ISO 27017, also known as ISO/IEC 27017, provides specific guidelines for information security in the cloud. Its main goals include:

  • Cloud Security: ISO 27017 primarily aims to address information security issues that are relevant to cloud service providers and their customers. This involves ensuring that information and data stored, processed and transmitted in cloud environments is secure.
  • Protection of sensitive data: The standard seeks to protect sensitive and critical data that is stored and processed in the cloud. This includes ensuring the confidentiality, integrity, and availability of data, as well as proper user identification, authentication, and access management.
  • Regulatory Compliance: ISO 27017 provides guidelines to help organizations comply with relevant information security regulations and standards in cloud environments. This is important to avoid legal sanctions and maintain the trust of customers and stakeholders.
  • Cloud Risk Management: ISO 27017 promotes effective cloud risk management by helping organizations identify and assess the specific risks associated with the adoption of cloud services and implement appropriate controls to mitigate them.
  • Transparency and trust: ISO 27017 encourages transparency between cloud service providers and their customers by setting clear expectations about each party’s responsibility for information security. This helps build and maintain trust in cloud services.
  • Security Best Practices: The standard provides guidelines for implementing cloud information security best practices, helping to protect information assets and prevent security incidents.
  • Business continuity in the cloud: ISO 27017 focuses on ensuring business continuity in cloud environments, ensuring that services are resilient and available even in the event of unexpected events or disasters.

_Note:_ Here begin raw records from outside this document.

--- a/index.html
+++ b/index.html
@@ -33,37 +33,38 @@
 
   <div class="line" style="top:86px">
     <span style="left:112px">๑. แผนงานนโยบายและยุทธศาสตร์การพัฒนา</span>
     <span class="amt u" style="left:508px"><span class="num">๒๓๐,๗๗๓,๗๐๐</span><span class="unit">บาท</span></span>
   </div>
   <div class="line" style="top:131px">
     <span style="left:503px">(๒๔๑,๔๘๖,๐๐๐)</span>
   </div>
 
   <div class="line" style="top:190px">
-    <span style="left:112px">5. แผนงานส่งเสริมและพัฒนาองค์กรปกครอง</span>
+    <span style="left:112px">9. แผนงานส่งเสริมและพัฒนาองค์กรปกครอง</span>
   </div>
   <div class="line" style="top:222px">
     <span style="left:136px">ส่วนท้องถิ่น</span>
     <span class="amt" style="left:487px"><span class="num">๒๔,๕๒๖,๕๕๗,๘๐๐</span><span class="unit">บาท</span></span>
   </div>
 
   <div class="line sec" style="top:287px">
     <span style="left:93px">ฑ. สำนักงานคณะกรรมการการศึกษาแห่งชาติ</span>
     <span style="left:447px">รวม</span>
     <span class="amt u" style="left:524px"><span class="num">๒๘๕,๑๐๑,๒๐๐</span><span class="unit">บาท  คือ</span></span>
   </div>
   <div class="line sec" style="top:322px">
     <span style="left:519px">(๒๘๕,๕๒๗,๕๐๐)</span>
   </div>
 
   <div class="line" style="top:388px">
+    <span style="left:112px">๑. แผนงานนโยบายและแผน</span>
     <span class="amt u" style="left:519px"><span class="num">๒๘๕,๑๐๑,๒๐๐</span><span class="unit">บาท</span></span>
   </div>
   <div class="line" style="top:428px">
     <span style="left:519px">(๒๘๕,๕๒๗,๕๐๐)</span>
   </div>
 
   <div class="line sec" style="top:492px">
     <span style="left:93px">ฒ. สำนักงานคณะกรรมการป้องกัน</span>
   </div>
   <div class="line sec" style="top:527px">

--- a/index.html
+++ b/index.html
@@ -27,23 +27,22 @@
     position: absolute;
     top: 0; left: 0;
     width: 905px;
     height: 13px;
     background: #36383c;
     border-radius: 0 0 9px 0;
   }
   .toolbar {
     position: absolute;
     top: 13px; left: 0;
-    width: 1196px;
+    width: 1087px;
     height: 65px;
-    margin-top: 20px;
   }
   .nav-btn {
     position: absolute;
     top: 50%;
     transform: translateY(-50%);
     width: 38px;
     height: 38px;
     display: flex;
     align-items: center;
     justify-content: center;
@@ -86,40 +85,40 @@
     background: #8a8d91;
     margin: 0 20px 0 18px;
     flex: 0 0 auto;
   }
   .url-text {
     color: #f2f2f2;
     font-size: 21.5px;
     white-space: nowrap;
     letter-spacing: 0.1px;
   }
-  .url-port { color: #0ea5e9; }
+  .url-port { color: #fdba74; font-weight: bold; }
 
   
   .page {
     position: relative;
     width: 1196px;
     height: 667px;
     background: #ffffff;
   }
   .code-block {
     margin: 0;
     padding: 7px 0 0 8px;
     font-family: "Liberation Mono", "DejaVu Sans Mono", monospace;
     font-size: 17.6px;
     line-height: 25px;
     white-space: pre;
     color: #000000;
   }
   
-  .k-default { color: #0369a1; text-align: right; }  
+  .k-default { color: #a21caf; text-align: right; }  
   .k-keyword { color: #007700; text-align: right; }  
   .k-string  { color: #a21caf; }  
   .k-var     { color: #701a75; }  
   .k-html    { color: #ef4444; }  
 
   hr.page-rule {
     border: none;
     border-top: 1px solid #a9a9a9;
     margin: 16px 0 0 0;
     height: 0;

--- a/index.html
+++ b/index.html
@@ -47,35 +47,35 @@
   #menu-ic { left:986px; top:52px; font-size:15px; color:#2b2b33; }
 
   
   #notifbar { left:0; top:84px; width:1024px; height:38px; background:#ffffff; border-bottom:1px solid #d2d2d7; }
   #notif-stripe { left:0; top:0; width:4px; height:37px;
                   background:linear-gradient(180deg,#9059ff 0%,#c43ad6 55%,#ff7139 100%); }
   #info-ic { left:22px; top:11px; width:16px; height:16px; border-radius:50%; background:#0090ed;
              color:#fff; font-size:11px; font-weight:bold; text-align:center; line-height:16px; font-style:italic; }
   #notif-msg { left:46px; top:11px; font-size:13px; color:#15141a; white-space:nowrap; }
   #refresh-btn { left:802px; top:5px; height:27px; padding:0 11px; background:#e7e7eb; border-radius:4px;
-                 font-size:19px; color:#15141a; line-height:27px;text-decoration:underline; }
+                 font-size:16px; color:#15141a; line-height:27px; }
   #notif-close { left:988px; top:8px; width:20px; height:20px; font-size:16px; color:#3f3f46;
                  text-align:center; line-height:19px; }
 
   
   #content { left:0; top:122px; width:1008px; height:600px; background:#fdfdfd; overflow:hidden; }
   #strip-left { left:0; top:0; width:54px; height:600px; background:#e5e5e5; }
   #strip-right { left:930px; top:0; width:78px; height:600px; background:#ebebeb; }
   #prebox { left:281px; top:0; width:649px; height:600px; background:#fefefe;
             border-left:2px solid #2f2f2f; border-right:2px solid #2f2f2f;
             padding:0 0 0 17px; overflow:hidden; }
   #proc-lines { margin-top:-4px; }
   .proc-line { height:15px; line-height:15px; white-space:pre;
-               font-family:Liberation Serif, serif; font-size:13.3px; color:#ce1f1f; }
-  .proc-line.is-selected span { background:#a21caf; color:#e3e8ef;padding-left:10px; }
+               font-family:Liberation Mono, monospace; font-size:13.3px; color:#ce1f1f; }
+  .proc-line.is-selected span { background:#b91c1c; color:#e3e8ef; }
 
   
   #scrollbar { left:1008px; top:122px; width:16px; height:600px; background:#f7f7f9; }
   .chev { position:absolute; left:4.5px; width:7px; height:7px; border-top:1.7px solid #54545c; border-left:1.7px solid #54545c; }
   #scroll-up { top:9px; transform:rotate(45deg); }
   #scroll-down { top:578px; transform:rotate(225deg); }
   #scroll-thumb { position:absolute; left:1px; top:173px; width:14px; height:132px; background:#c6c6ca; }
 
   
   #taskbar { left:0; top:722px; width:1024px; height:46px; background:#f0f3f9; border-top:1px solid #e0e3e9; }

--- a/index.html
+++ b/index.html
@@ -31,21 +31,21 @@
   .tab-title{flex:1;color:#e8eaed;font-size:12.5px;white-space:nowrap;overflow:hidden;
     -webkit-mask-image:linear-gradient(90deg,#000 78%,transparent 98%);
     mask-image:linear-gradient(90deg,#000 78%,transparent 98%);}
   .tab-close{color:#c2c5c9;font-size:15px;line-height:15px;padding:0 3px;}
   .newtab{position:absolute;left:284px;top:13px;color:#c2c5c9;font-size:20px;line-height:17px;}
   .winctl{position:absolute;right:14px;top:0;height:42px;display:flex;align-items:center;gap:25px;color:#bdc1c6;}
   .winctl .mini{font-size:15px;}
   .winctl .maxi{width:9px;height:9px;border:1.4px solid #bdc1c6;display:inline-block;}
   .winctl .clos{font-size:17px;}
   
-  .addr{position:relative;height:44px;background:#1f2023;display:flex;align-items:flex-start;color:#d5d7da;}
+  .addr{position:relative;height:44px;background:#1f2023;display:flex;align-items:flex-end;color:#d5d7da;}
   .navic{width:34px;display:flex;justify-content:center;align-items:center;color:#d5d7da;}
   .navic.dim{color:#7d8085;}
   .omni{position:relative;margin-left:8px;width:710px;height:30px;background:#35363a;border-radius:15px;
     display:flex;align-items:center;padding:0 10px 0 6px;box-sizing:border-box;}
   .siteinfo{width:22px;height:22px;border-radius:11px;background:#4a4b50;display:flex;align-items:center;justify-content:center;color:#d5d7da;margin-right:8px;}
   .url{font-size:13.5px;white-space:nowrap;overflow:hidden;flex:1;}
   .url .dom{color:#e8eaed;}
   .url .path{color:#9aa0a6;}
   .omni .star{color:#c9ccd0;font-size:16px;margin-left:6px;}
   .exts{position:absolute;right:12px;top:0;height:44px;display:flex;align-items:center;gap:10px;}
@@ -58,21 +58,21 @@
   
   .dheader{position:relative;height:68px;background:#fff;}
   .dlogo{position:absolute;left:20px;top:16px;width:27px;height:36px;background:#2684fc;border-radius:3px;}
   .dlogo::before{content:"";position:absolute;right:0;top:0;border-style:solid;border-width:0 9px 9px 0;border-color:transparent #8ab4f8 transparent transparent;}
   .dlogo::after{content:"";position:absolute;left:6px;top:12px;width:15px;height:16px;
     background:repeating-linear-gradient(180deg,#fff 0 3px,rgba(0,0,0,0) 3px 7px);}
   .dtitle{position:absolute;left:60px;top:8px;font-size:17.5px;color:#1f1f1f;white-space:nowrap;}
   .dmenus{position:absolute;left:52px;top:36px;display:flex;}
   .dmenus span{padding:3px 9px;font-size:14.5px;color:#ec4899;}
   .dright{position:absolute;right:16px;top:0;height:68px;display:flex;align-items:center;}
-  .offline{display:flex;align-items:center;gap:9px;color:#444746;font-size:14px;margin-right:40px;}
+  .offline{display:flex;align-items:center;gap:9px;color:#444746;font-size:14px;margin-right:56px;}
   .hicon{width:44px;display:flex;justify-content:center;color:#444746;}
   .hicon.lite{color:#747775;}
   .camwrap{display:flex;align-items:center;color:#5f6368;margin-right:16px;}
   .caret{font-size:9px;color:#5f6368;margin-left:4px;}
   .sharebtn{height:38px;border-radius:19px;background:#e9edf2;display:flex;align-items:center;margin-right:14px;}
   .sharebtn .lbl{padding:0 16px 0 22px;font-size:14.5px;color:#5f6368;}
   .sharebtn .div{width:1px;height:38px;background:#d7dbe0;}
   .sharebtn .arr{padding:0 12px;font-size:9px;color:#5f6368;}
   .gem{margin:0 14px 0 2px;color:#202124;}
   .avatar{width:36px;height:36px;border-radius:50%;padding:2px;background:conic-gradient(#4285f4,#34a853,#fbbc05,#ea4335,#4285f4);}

The main goal of ISO 27017 is to provide specific guidance on cloud information security, helping organizations protect sensitive data, comply with regulations, manage risks, promote transparency, and improve trust in cloud services.

Benefits of ISO 27017

  • Increased confidence in the business, as it provides greater security to interested parties.
  • It demonstrates that robust control systems are in place to protect your data.
  • Increases image and reputation by reducing the risk of negative publicity due to data breaches.
  • Increases vulnerability control, over the ISO/IEC 27001 standard.
  • Protects sanctions from interested parties (customers, regulators, etc.)

The organization requires implementing ISO 27017 when:

  1. The organization has initiated and/or maintains remote work or teleworking.
  2. The aim is to demonstrate the organization’s commitment to information security in the services it provides through the cloud.
  3. The organization wants a commercial differential associated with information security in a comprehensive manner.
  4. It already has the ISO/IEC 27001 standard implemented and wants to reinforce it with the most current controls.

Frequently Asked Questions

Stages of the ISO 27017 Standard

In summary, ISO 27017 does not define specific stages, but provides guidelines and good practices related to cloud information security that organizations can follow to ensure the protection of their data and systems in cloud environments.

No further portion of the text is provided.